Der Ladeanschluss vorne rechts im Kotflügel wird im Alltag für hochgezogene Augenbrauen sorgen. Während die IAA 2025 noch als Showbühne diente, zeigen aktuelle Wintertest-Bilder nun die ungeschminkte Realität der MEB+ Plattform. Wer in engen Garagen oder an ungünstig positionierten Ladesäulen parkt, muss beim ID. Polo zirkeln. Diese Positionierung der Ladebuchse am vorderen Radhaus wirkt bei einem modernen Elektroauto wenig durchdacht und könnte beim schnellen Zwischenstopp nerven.
Trotzdem macht Volkswagen optisch ordentlich Meter. Die Prototypen rollen fast ohne Tarnung im sportlichen R-Line-Dress über den Asphalt. Große Felgen und ein dezenter Dachspoiler lassen den Stromer deutlich dynamischer wirken als den biederen Verbrenner-Polo. Dank 2,60 Meter Radstand bietet der Innenraum zudem Platzverhältnisse, die man sonst eher eine Klasse höher erwartet. VW besinnt sich im Cockpit glücklicherweise auf alte Stärken und verbaut wieder echte physische Tasten statt fummeliger Touchflächen.

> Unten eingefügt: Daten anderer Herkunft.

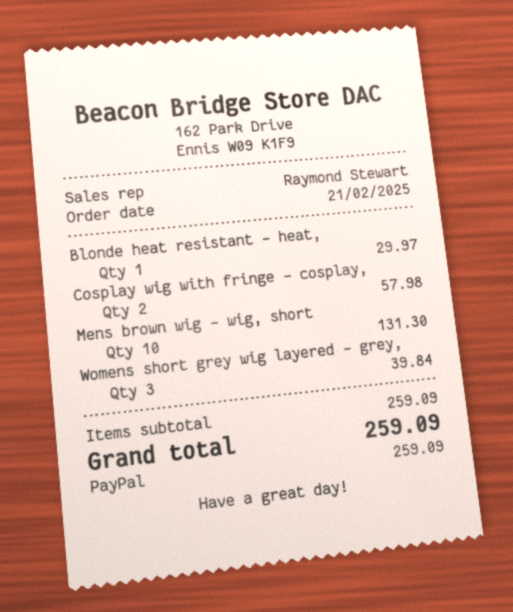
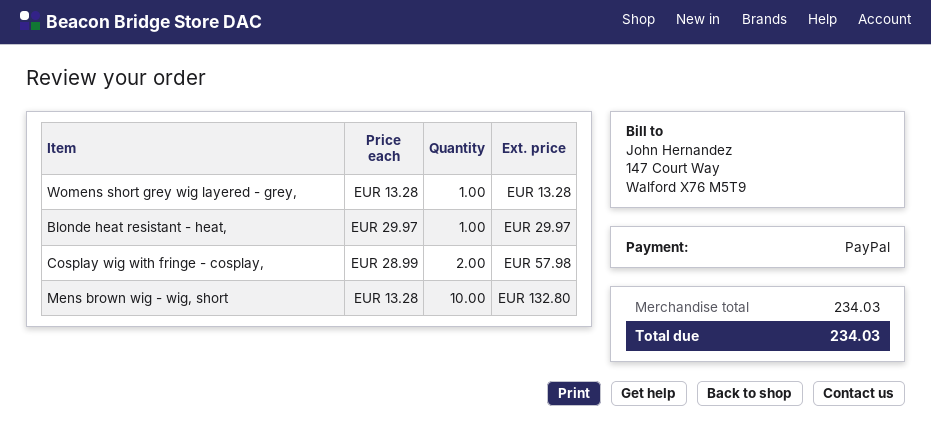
Mens brown wig - wig, short: 10 for 131.30 -> 10 for 132.80
Womens short grey wig layered - grey,: 3 for 39.84 -> 1 for 13.28
subtotal: 259.09 -> 234.03
total: 259.09 -> 234.03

Unter dem Blech setzt Wolfsburg auf Frontantrieb und verschiedene Leistungsstufen von 114 PS bis hoch zum GTI mit 223 PS. Die Reichweite der 52-kWh-Batterie soll laut WLTP bei beachtlichen 450 Kilometern liegen. Wer auf den versprochenen 25.000-Euro-Einstieg hofft, braucht jedoch Geduld. Zum Marktstart wird wohl nur der große Akku verfügbar sein, was den Preis zunächst nach oben treibt. Die kleinere 37-kWh-Variante folgt erst später, um das Elektroauto-Segment für die breite Masse bezahlbar zu machen.